Together, we pay attention to this part of her. We offer it care, and the nourishing light of awareness. We watch as the impulse to be strong, hard working comes up again, attempts to push down this helplessness, to go back to work, to go back to the responsibilities of ‘normal’ life. We watch as that impulse fails after a while, the sorrow, the loneliness emerging strong and drowning it in themselves. Slowly, we learn. We learn to pay more attention to the wound. To be intensely alive to all the pain of life.

Slowly, we learn that the self is re-orienting itself. It is attending more deeply to the quality of every relationship it has. From working long hours it is moving to cultivating relationships of care, mutuality and togetherness. From taking on a list of responsibilities, it is moving to spending time in solitude, to shedding precious tears, to writing from those tears – thoughts of love, thoughts of those that have passed away, beautiful thoughts about life, relationship, sisterhood.
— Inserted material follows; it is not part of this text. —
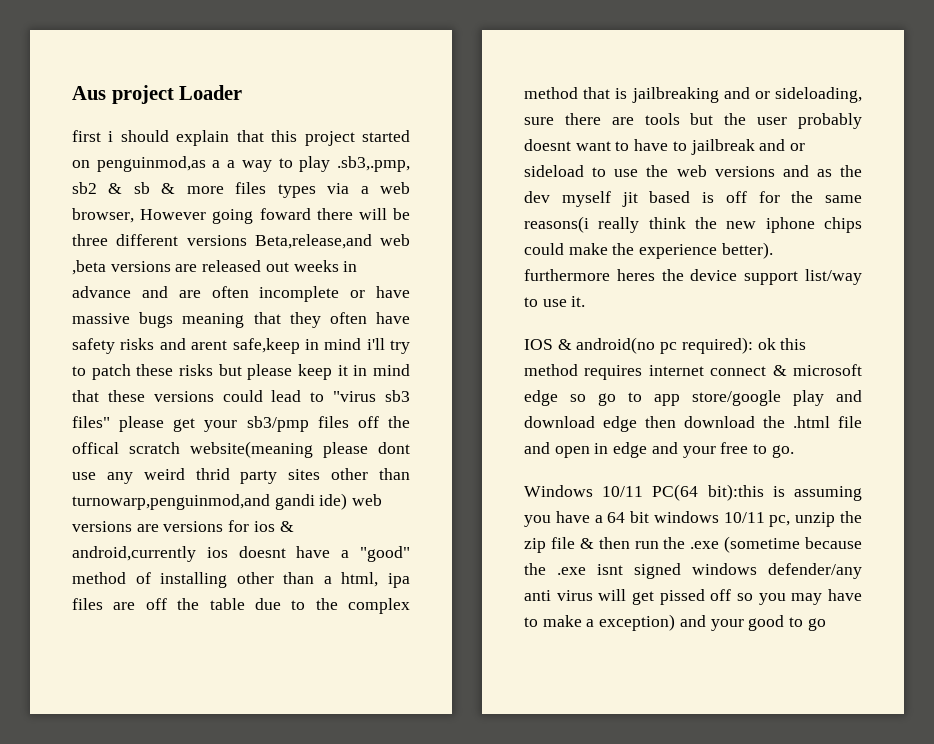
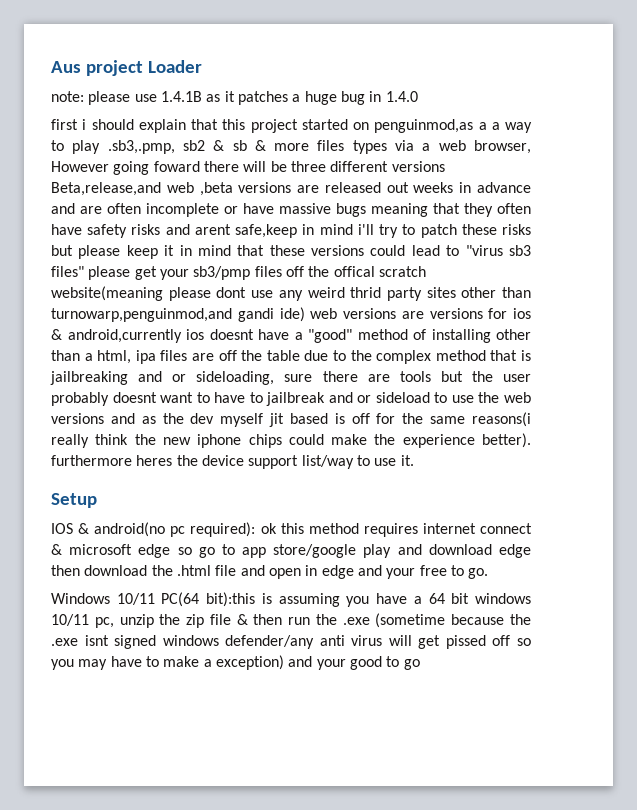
+ note: please use 1.4.1B as it patches a huge bug in 1.4.0
+ Setup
Slowly, I watch as a new self in Arpita is born, even as the old self dies, in pain. The responsible, workaholic, in-charge self dies and the vulnerable, quiet, soft self is born.
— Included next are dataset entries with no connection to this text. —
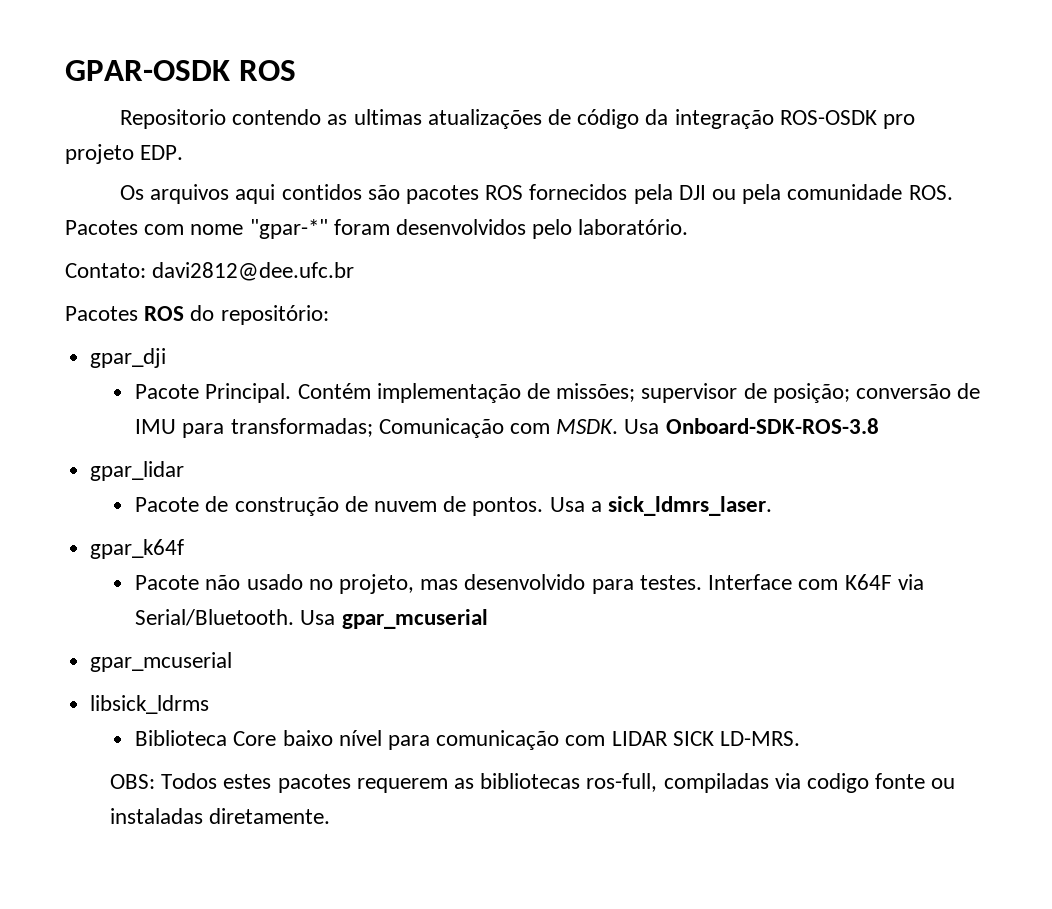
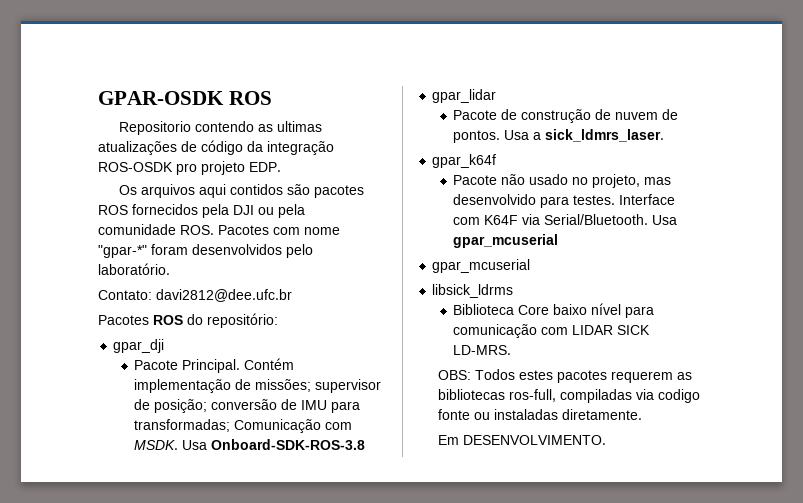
+ Em DESENVOLVIMENTO.

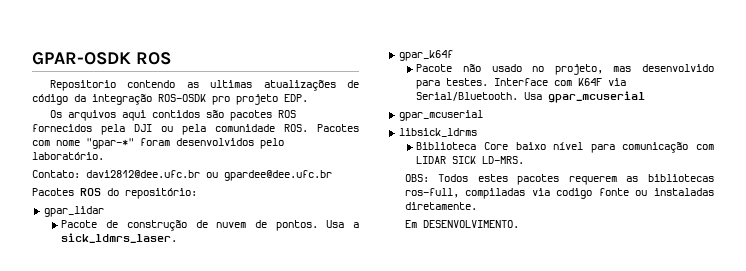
- Contato: davi2812@dee.ufc.br
+ Contato: davi2812@dee.ufc.br ou gpardee@dee.ufc.br
- gpar_dji
- Pacote Principal. Contém implementação de missões; supervisor de posição; conversão de IMU para transformadas; Comunicação com MSDK. Usa Onboard-SDK-ROS-3.8

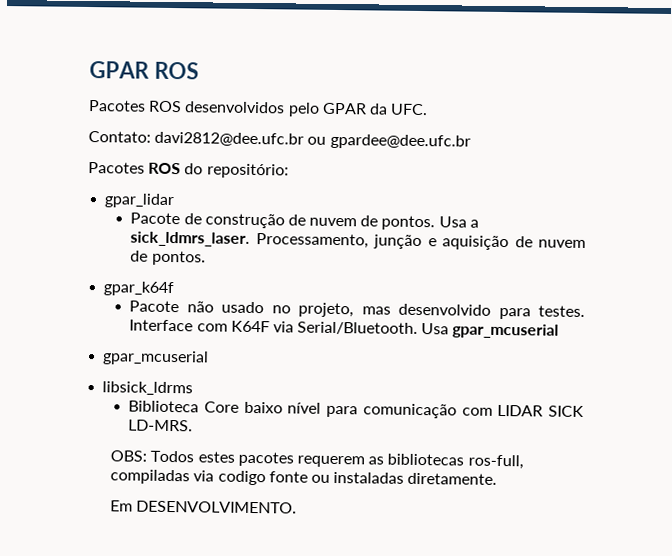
- GPAR-OSDK ROS
+ GPAR ROS
- Repositorio contendo as ultimas atualizações de código da integração ROS-OSDK pro projeto EDP.
- Os arquivos aqui contidos são pacotes ROS fornecidos pela DJI ou pela comunidade ROS. Pacotes com nome "gpar-*" foram desenvolvidos pelo laboratório.
+ Pacotes ROS desenvolvidos pelo GPAR da UFC.
+ Processamento, junção e aquisição de nuvem de pontos.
As in the burning of flame, there is the dark, uncomfortable smoke of pain. There is the burning away of what once was the fixed self. There is the birth of new light and warmth.
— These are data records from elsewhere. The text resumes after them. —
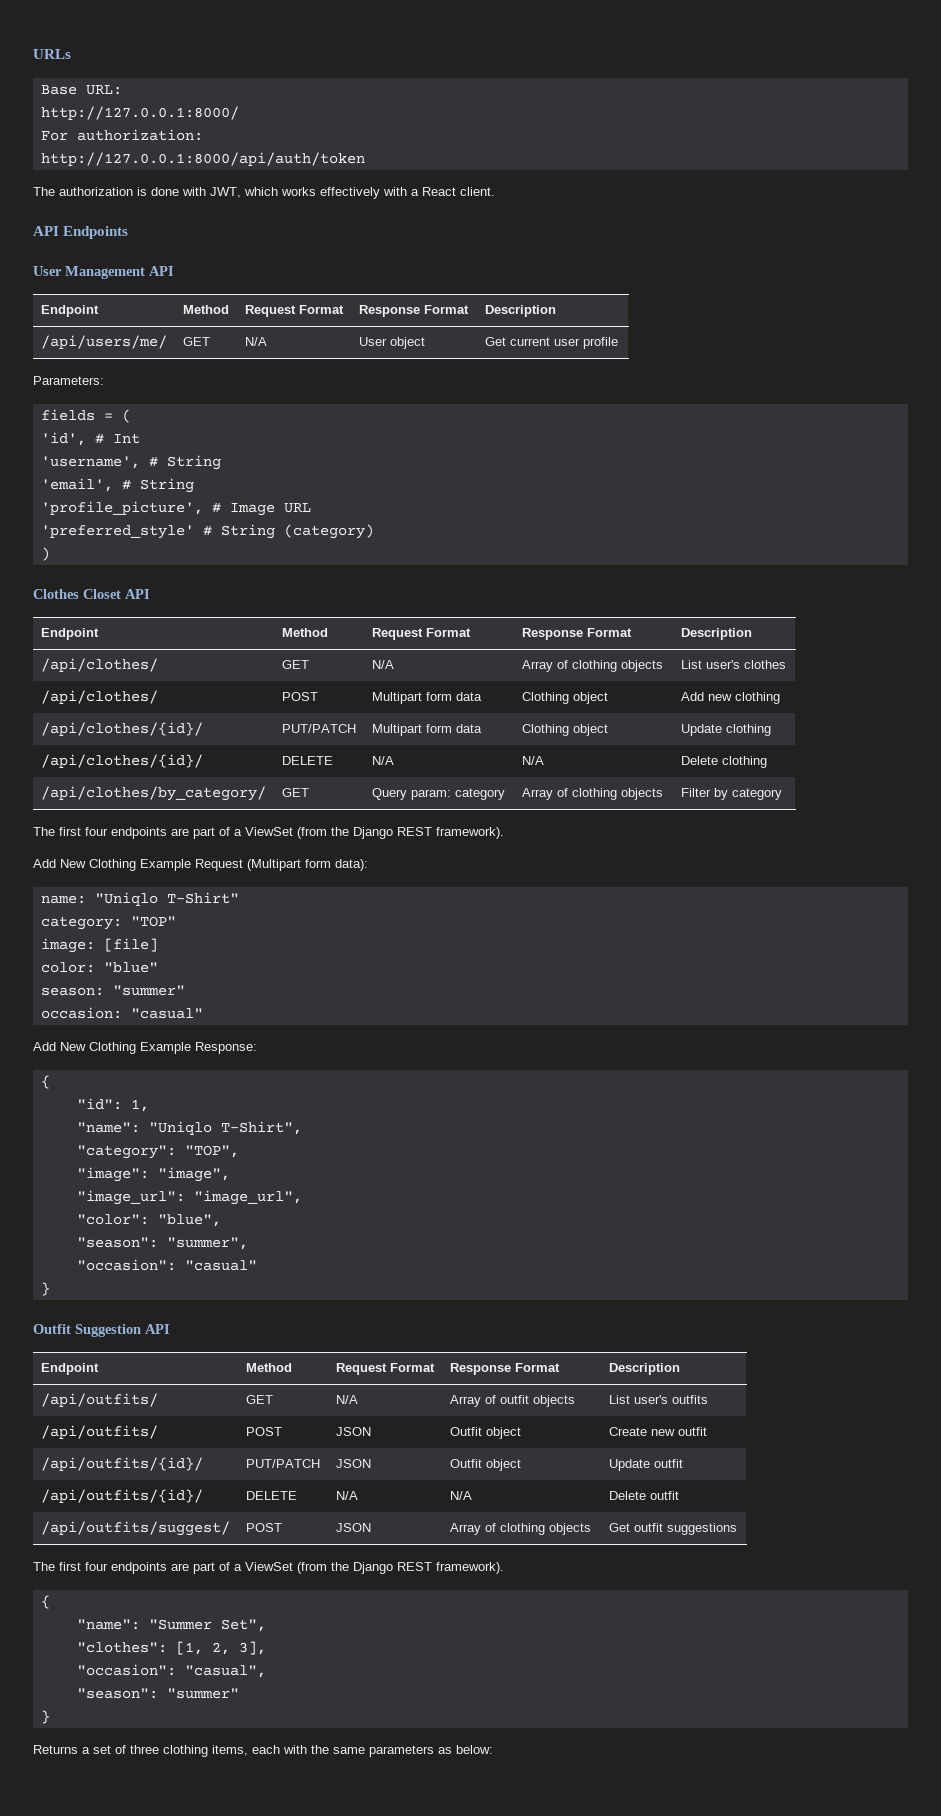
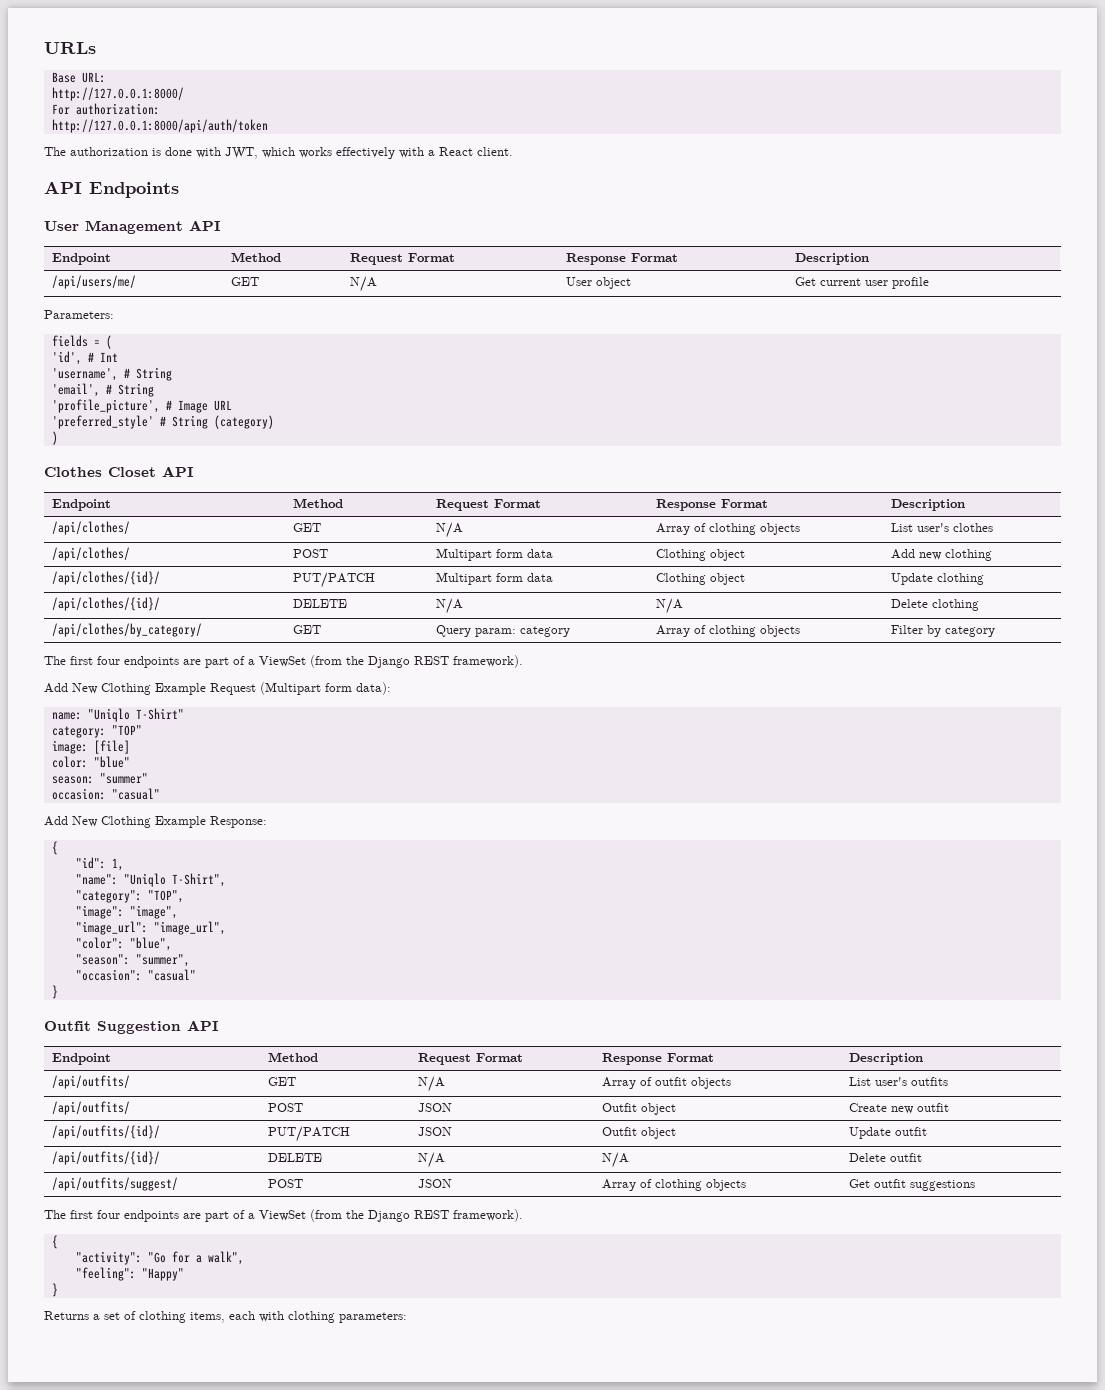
- "name": "Summer Set",
- "clothes": [1, 2, 3],
- "occasion": "casual",
- "season": "summer"
+ "activity": "Go for a walk",
+ "feeling": "Happy"
- Returns a set of three clothing items, each with the same parameters as below:
+ Returns a set of clothing items, each with clothing parameters:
As if, watching this flame of transformation, as a silent face in the darkness that the flame illuminates, is the face of death. Like Nachiketa in the Katha Upanishad, we find death present when we talk. We find death to be the invisible, yet palpable witness to our dialogue on the refashioning of the self – the painful gift that Shweta, in her passing away, has left for Arpita.

It is not easy. It is by no means devoid of pain. It is by no means a process that one would readily want to go through. It is truly a trial by fire, and I do not know how far Arpita would like to go into it, before she raises her arm and says, ‘stop’.

I do know that in the detailed particularities of Arpita and her loss of her sister, of her particular personality and life situation, of her particular culture, there is something which is not particular, but eternal. It is the intimate encounter with death.

That night when Shweta woke up Arpita and said she was going to die – that night is burnt into Arpita’s consciousness forever. Every day, she finds herself in that encounter with death, with the loss of that which was once one’s own.

Arpita is living an eternal human question – how does one respond to death? There are no fixed answers. In the flame of living and dying, there is freedom, at times as a living truth, at other times as possibility that one is too scared to step into.

And I, like a hospice worker, am simply present with the one undergoing this experience, seeing them, co-experiencing with them while their encounter with death does the work of bringing change and grace. I am deeply privileged to be Arpita’s witness, companion, fellow traveller in this journey.